Surgical correction of persistent Peyronie's disease following collagenase clostridium histolyticum treatment - Abstract

INTRODUCTION: Collagenase clostridium histolyticum (CCH) is an Food and Drug Administration-approved intralesional injection for treatment of Peyronie's disease (PD) that has been shown to reduce penile curvature deformity and PD symptom bother in phase 2b and phase 3 placebo-controlled clinical trials.

For some patients, nonsurgical treatment with CCH may not sufficiently improve penile curvature, and surgical correction may be pursued following CCH therapy.

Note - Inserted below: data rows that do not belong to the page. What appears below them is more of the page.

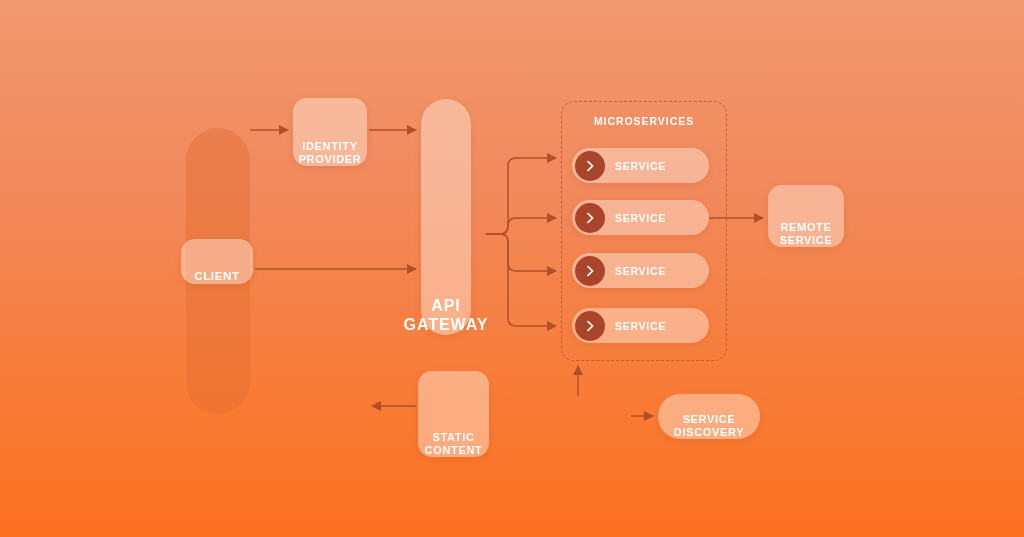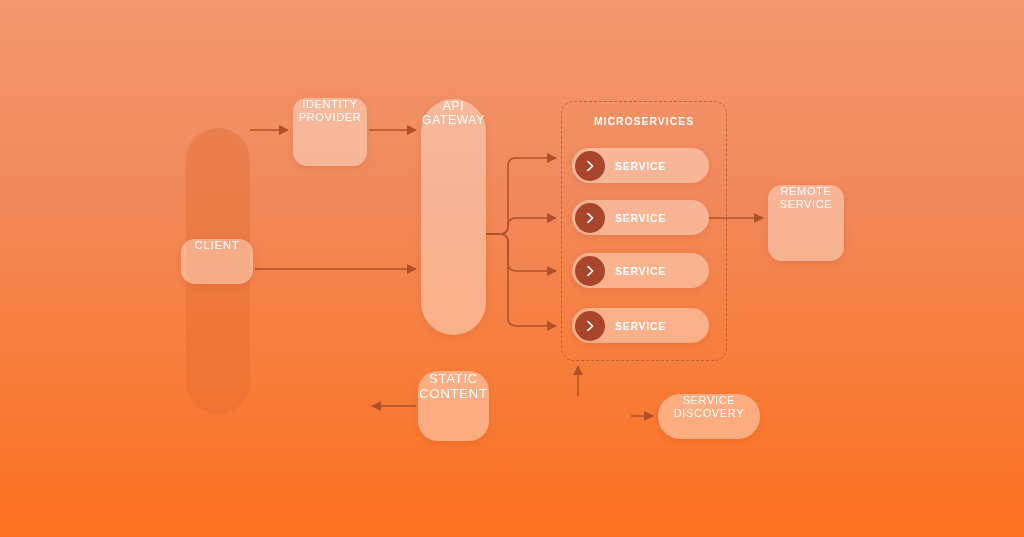--- a/index.html
+++ b/index.html
@@ -30,11 +30,11 @@
   .node {
     position: absolute;
     display: flex;
-    align-items: flex-start;
+    align-items: flex-end;
     justify-content: center;
     text-align: center;
     color: #ffffff;
-    font-weight: normal;
+    font-weight: bold;
     letter-spacing: 0.06em;
     line-height: 1.18;
     text-transform: uppercase;

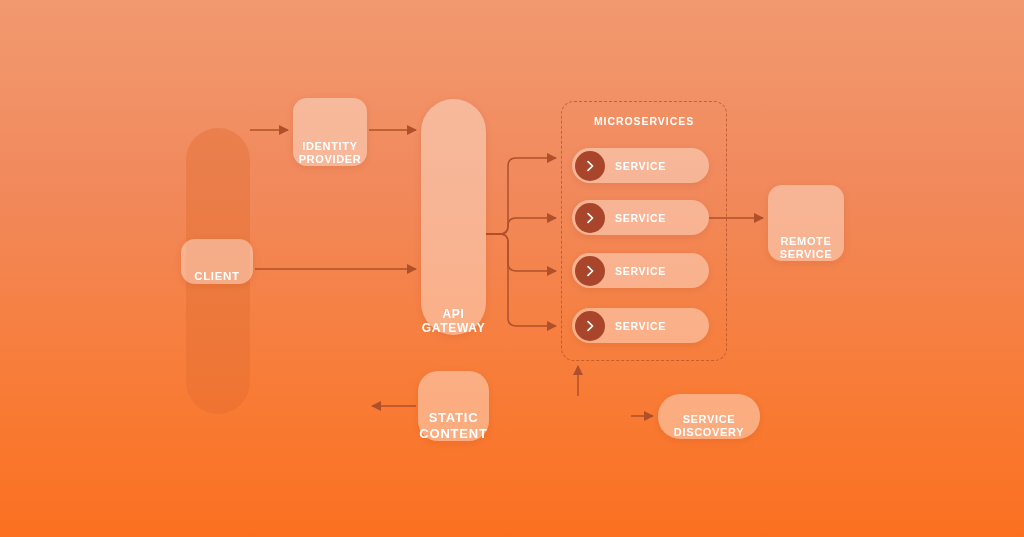--- a/index.html
+++ b/index.html
@@ -73,7 +73,7 @@
   }
 
   .n-remote {
-    left: 768px; top: 185px; width: 76px; height: 76px;
+    left: 768px; top: 185px; width: 76px; height: 62px;
     border-radius: 14px; font-size: 11px;
   }
 

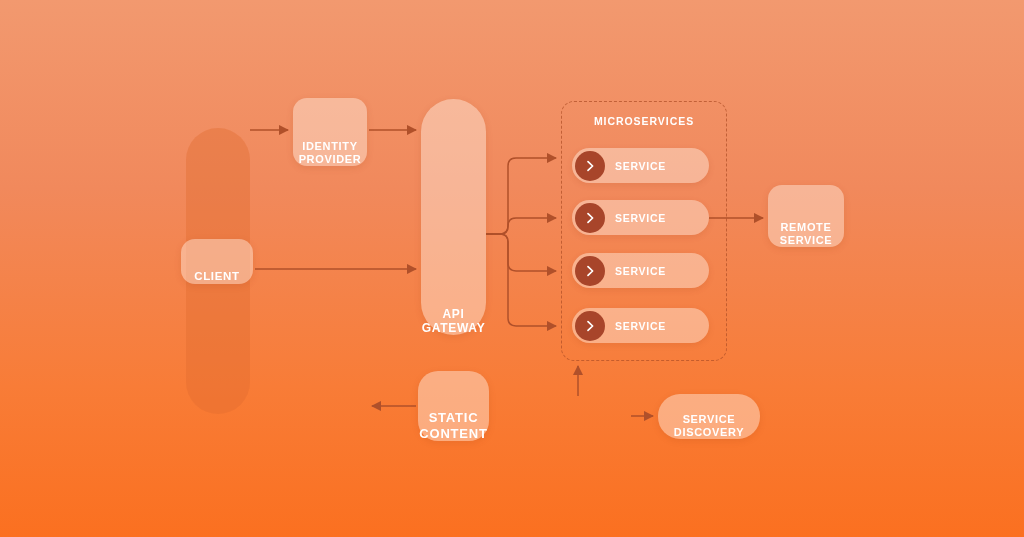--- a/index.html
+++ b/index.html
@@ -68,8 +68,8 @@
   }
 
   .n-gateway {
-    left: 421px; top: 99px; width: 65px; height: 236px;
-    border-radius: 33px; font-size: 12px;
+    left: 421px; top: 99px; width: 50px; height: 236px;
+    border-radius: 33px; font-size: 16px;
   }
 
   .n-remote {

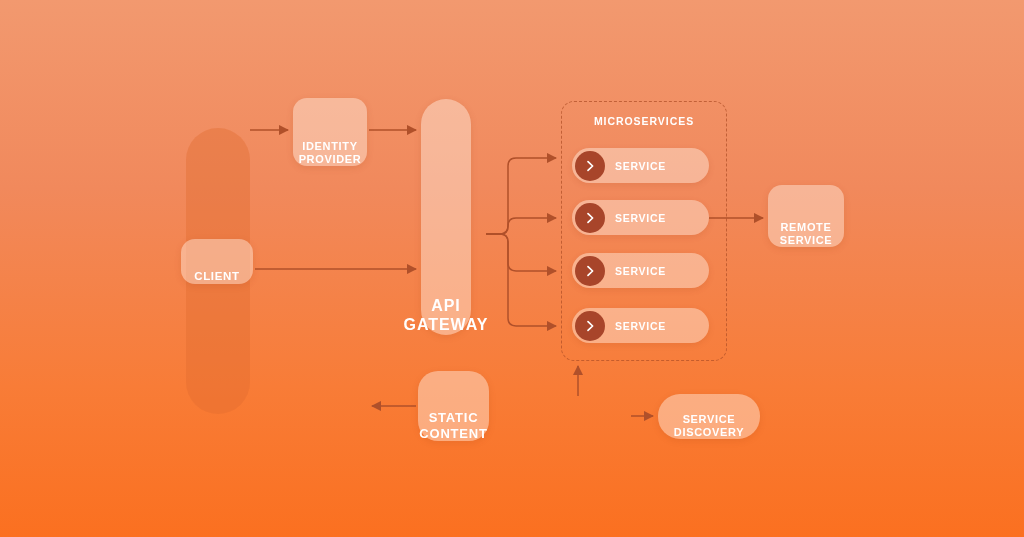--- a/index.html
+++ b/index.html
@@ -83,8 +83,8 @@
   }
 
   .n-static {
-    left: 418px; top: 371px; width: 71px; height: 70px;
-    border-radius: 20px; font-size: 13px;
+    left: 418px; top: 371px; width: 71px; height: 86px;
+    border-radius: 14px; font-size: 11px;
   }
 
   .n-management {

AIM: This study aims to examine intraoperative and postsurgical outcomes of surgical correction of persistent penile curvature in patients with PD who had previously received CCH.

METHODS: Retrospective chart review was used to identify patients with PD who had received CCH intralesional injection within either the phase 2b or phase 3 CCH clinical trials and then underwent surgical correction due to remaining penile curvature. Surgical techniques used were partial plaque excision and grafting (PEG) and/or tunica albuginea plication (TAP).

MAIN OUTCOME MEASURES: Primary assessments included pre- and postsurgery penile curvature, erectile rigidity, stretched penile length, intraoperative time, and occurrence of adverse events.

RESULTS: Seven men were identified who underwent surgical straightening with TAP or PEG following CCH treatment. Mean number of days from the final CCH injection to surgery was 182 (standard deviation 118; median 127 days). Average penile curvature prior to surgical straightening was 58°. No anatomical difficulties or complications secondary to the effects of prior CCH treatment occurred during surgery. Intraoperative time was representative of standard TAP and PEG surgeries (range 88-146 minutes). All men reported penile curvature < 20° postsurgery. One patient experienced a postsurgery subgraft hematoma that required aspiration. There were no postsurgery reports of decreased penile sexual sensation and no occurrence of vascular compromise or decreased penile rigidity.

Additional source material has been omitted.